> WHAT YOU ARE ASKED TO DO
Please transcribe the entries exactly and omit the images they contain.
━━ GIVEN RECORDS
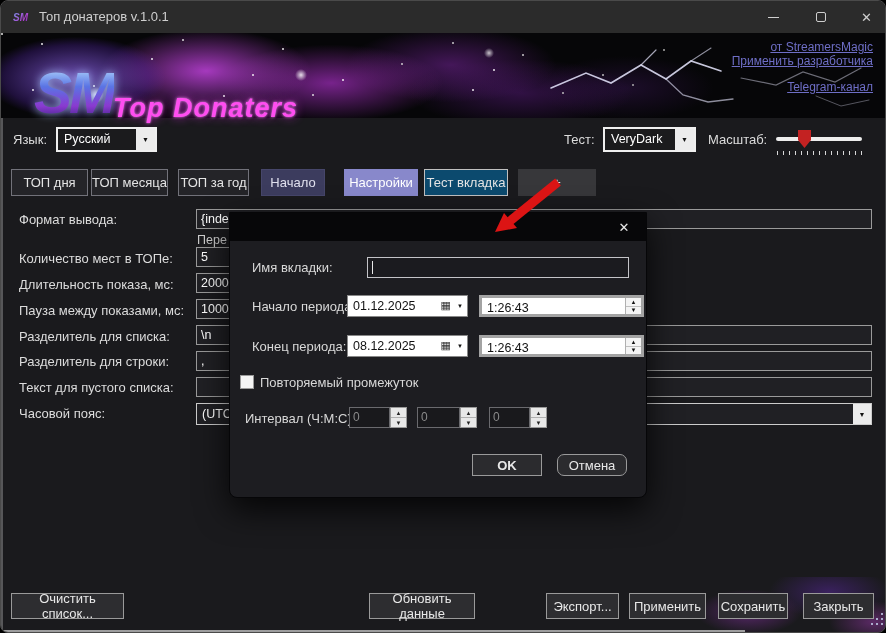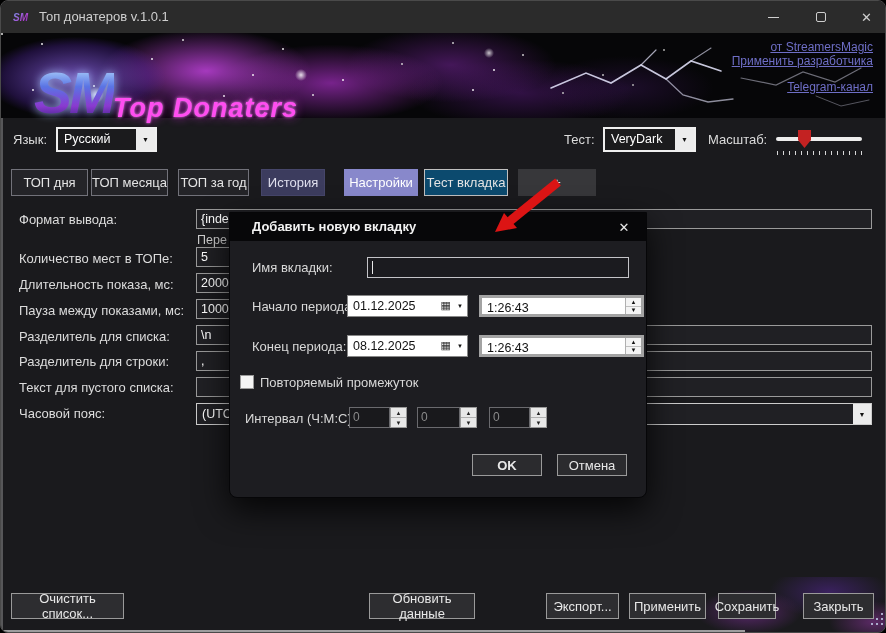--- a/index.html
+++ b/index.html
@@ -155,21 +155,21 @@
   <span class="lbl" style="left:707px;top:131px;">Масштаб:</span>
   <div class="slider">
     <span class="track"></span>
     <span class="thumb"></span>
     <span class="ticks"></span>
   </div>
 
   <div class="tab t-normal" style="left:10px;width:77px;">ТОП дня</div>
   <div class="tab t-normal" style="left:90px;width:77px;">ТОП месяца</div>
   <div class="tab t-normal" style="left:177px;width:71px;">ТОП за год</div>
-  <div class="tab t-history" style="left:260px;width:64px;">История</div>
+  <div class="tab t-history" style="left:260px;width:64px;">Начало</div>
   <div class="tab t-selected" style="left:343px;width:74px;">Настройки</div>
   <div class="tab t-outline" style="left:423px;width:84px;">Тест вкладка</div>
   <div class="tab t-plus" style="left:517px;width:78px;">+</div>
 
   <span class="lbl" style="left:18px;top:211px;">Формат вывода:</span>
   <div class="f-input" style="left:195px;top:208px;width:676px;">{index}</div>
   <span class="hint" style="left:196px;top:232px;text-align:right;">Пере</span>
 
   <span class="lbl" style="left:18px;top:250px;">Количество мест в ТОПе:</span>
   <div class="f-input" style="left:195px;top:246px;width:152px;">5</div>
@@ -190,21 +190,20 @@
   <div class="f-input" style="left:195px;top:376px;width:676px;"></div>
 
   <span class="lbl" style="left:18px;top:405px;">Часовой пояс:</span>
   <div class="tz-combo">
     <span class="cval">(UTC-</span>
     <span class="carr">▼</span>
   </div>
 
   <div class="dialog">
     <div class="dlg-titlebar">
-      <span class="dlg-title">Добавить новую вкладку</span>
       <button class="dlg-close"><span>✕</span></button>
     </div>
 
     <span class="dlbl" style="left:22px;top:47px;">Имя вкладки:</span>
     <div class="name-input">
       <span class="caret"></span>
       <span></span>
     </div>
 
     <span class="dlbl" style="left:22px;top:86px;">Начало периода:</span>
@@ -249,29 +248,29 @@
         <span>▲</span>
         <span>▼</span>
       </div>
     <div class="ispin-field" style="left:259px;top:194px;width:41px;">0</div>
     <div class="ispin-btns" style="left:300px;top:194px;">
         <span>▲</span>
         <span>▼</span>
       </div>
 
     <button class="dbtn" style="left:242px;top:241px;font-weight:bold;">OK</button>
-    <button class="dbtn" style="left:327px;top:241px;">Отмена</button>
+    <button class="dbtn" style="left:327px;top:241px;border-radius:7px;">Отмена</button>
   </div>
 
   <div class="neb-patch"></div>
   <button class="fbtn" style="left:368px;width:106px;">Обновить данные</button>
   <button class="fbtn" style="left:10px;width:113px;">Очистить список...</button>
   <button class="fbtn" style="left:545px;width:73px;">Экспорт...</button>
   <button class="fbtn" style="left:628px;width:77px;">Применить</button>
-  <button class="fbtn" style="left:717px;width:58px;">Сохранить</button>
+  <button class="fbtn" style="left:717px;width:70px;">Сохранить</button>
   <button class="fbtn" style="left:802px;width:71px;">Закрыть</button>
 
   <div class="frame-left"></div>
   <div class="bottom-scroll"></div>
   <div class="grip">
     <i style="left:12px;top:0;"></i>
       <i style="left:12px;top:5px;"></i>
       <i style="left:7px;top:5px;"></i>
     <i style="left:12px;top:10px;"></i>
       <i style="left:7px;top:10px;"></i>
━━━━
> EXERCISE RESPONSE
--- a/index.html
+++ b/index.html
@@ -155,21 +155,21 @@
   <span class="lbl" style="left:707px;top:131px;">Масштаб:</span>
   <div class="slider">
     <span class="track"></span>
     <span class="thumb"></span>
     <span class="ticks"></span>
   </div>
 
   <div class="tab t-normal" style="left:10px;width:77px;">ТОП дня</div>
   <div class="tab t-normal" style="left:90px;width:77px;">ТОП месяца</div>
   <div class="tab t-normal" style="left:177px;width:71px;">ТОП за год</div>
-  <div class="tab t-history" style="left:260px;width:64px;">История</div>
+  <div class="tab t-history" style="left:260px;width:64px;">Начало</div>
   <div class="tab t-selected" style="left:343px;width:74px;">Настройки</div>
   <div class="tab t-outline" style="left:423px;width:84px;">Тест вкладка</div>
   <div class="tab t-plus" style="left:517px;width:78px;">+</div>
 
   <span class="lbl" style="left:18px;top:211px;">Формат вывода:</span>
   <div class="f-input" style="left:195px;top:208px;width:676px;">{index}</div>
   <span class="hint" style="left:196px;top:232px;text-align:right;">Пере</span>
 
   <span class="lbl" style="left:18px;top:250px;">Количество мест в ТОПе:</span>
   <div class="f-input" style="left:195px;top:246px;width:152px;">5</div>
@@ -190,21 +190,20 @@
   <div class="f-input" style="left:195px;top:376px;width:676px;"></div>
 
   <span class="lbl" style="left:18px;top:405px;">Часовой пояс:</span>
   <div class="tz-combo">
     <span class="cval">(UTC-</span>
     <span class="carr">▼</span>
   </div>
 
   <div class="dialog">
     <div class="dlg-titlebar">
-      <span class="dlg-title">Добавить новую вкладку</span>
       <button class="dlg-close"><span>✕</span></button>
     </div>
 
     <span class="dlbl" style="left:22px;top:47px;">Имя вкладки:</span>
     <div class="name-input">
       <span class="caret"></span>
       <span></span>
     </div>
 
     <span class="dlbl" style="left:22px;top:86px;">Начало периода:</span>
@@ -249,29 +248,29 @@
         <span>▲</span>
         <span>▼</span>
       </div>
     <div class="ispin-field" style="left:259px;top:194px;width:41px;">0</div>
     <div class="ispin-btns" style="left:300px;top:194px;">
         <span>▲</span>
         <span>▼</span>
       </div>
 
     <button class="dbtn" style="left:242px;top:241px;font-weight:bold;">OK</button>
-    <button class="dbtn" style="left:327px;top:241px;">Отмена</button>
+    <button class="dbtn" style="left:327px;top:241px;border-radius:7px;">Отмена</button>
   </div>
 
   <div class="neb-patch"></div>
   <button class="fbtn" style="left:368px;width:106px;">Обновить данные</button>
   <button class="fbtn" style="left:10px;width:113px;">Очистить список...</button>
   <button class="fbtn" style="left:545px;width:73px;">Экспорт...</button>
   <button class="fbtn" style="left:628px;width:77px;">Применить</button>
-  <button class="fbtn" style="left:717px;width:58px;">Сохранить</button>
+  <button class="fbtn" style="left:717px;width:70px;">Сохранить</button>
   <button class="fbtn" style="left:802px;width:71px;">Закрыть</button>
 
   <div class="frame-left"></div>
   <div class="bottom-scroll"></div>
   <div class="grip">
     <i style="left:12px;top:0;"></i>
       <i style="left:12px;top:5px;"></i>
       <i style="left:7px;top:5px;"></i>
     <i style="left:12px;top:10px;"></i>
       <i style="left:7px;top:10px;"></i>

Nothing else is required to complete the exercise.